Interest rates in the UK will stay at their record low level of 0.5% after the Bank of England decided to keep the rates unchanged. The central bank's Monetary Policy Committee (MPC) backed the move eight to one, with only Ian McCafferty pushing for a hike.

The markets expected the 8 October decision after the rate had remained the same for more than six years and recent poor economic data, including the CIPS/Markit purchasing managers' index (PMI) survey and the International Monetary Fund (IMF) downgraded the UK's growth forecast, indicated that a rise was unlikely.

The MPC also voted unanimously to maintain its quantitative easing programme of £375bn ($574bn), a measure introduced in a bid to stimulate the British economy after the financial crisis of 2008. But the bank, which is also tasked with keeping Consumer Price Index (CPI) inflation at 2%, warned that prices would remain close to the current rate of 0% before "picking up around the turn of the year".

"CPI inflation was likely to remain close to zero before picking up around the turn of the year.
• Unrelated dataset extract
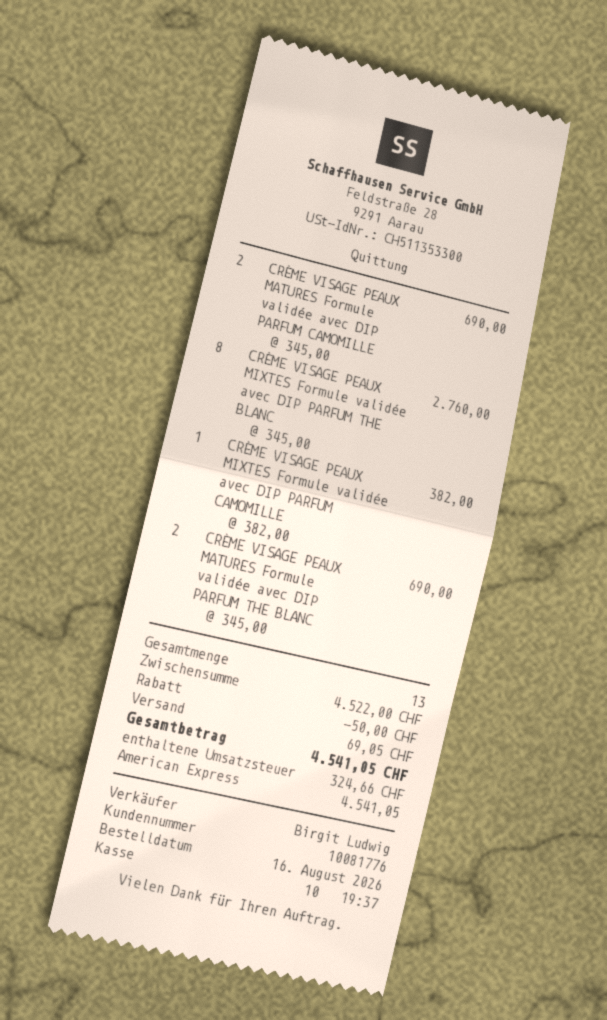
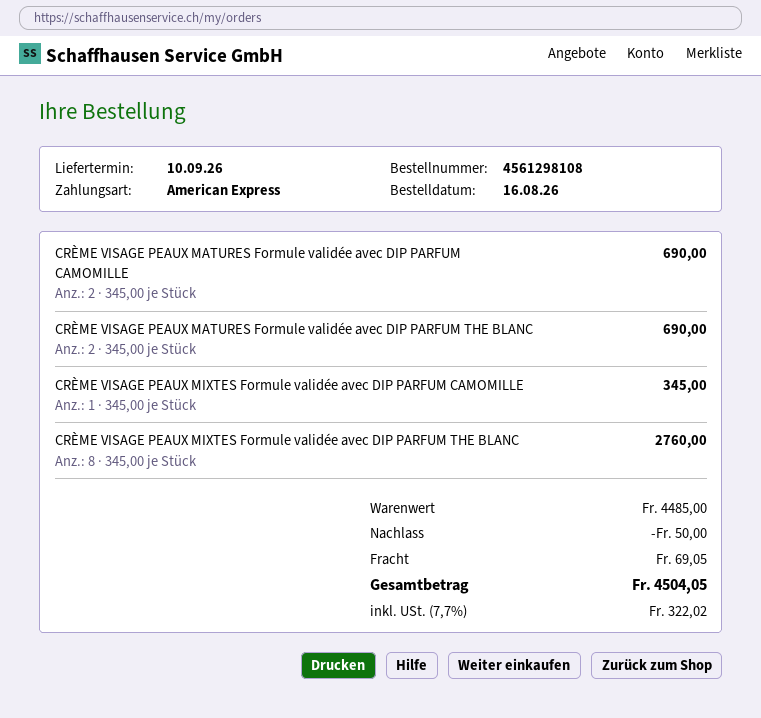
CRÈME VISAGE PEAUX MIXTES Formule validée avec DIP PARFUM CAMOMILLE: 1 x 382.00 = 382.00 -> 1 x 345.00 = 345.00
subtotal: 4522.00 -> 4485.00
tax: 324.66 -> 322.02
total: 4541.05 -> 4504.05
But it now appeared likely to remain below 1% until spring 2016," MPC minutes said.

"The outlook for inflation in the medium term, after the direct effects of past movements in international energy and food prices have washed out of the annual comparison, was of more relevance to the setting of monetary policy, however.

"At that horizon, the path of inflation would reflect the balance of two opposing forces: the extent to which domestic costs pressures built, set against any persisting external dis-inflationary pressure."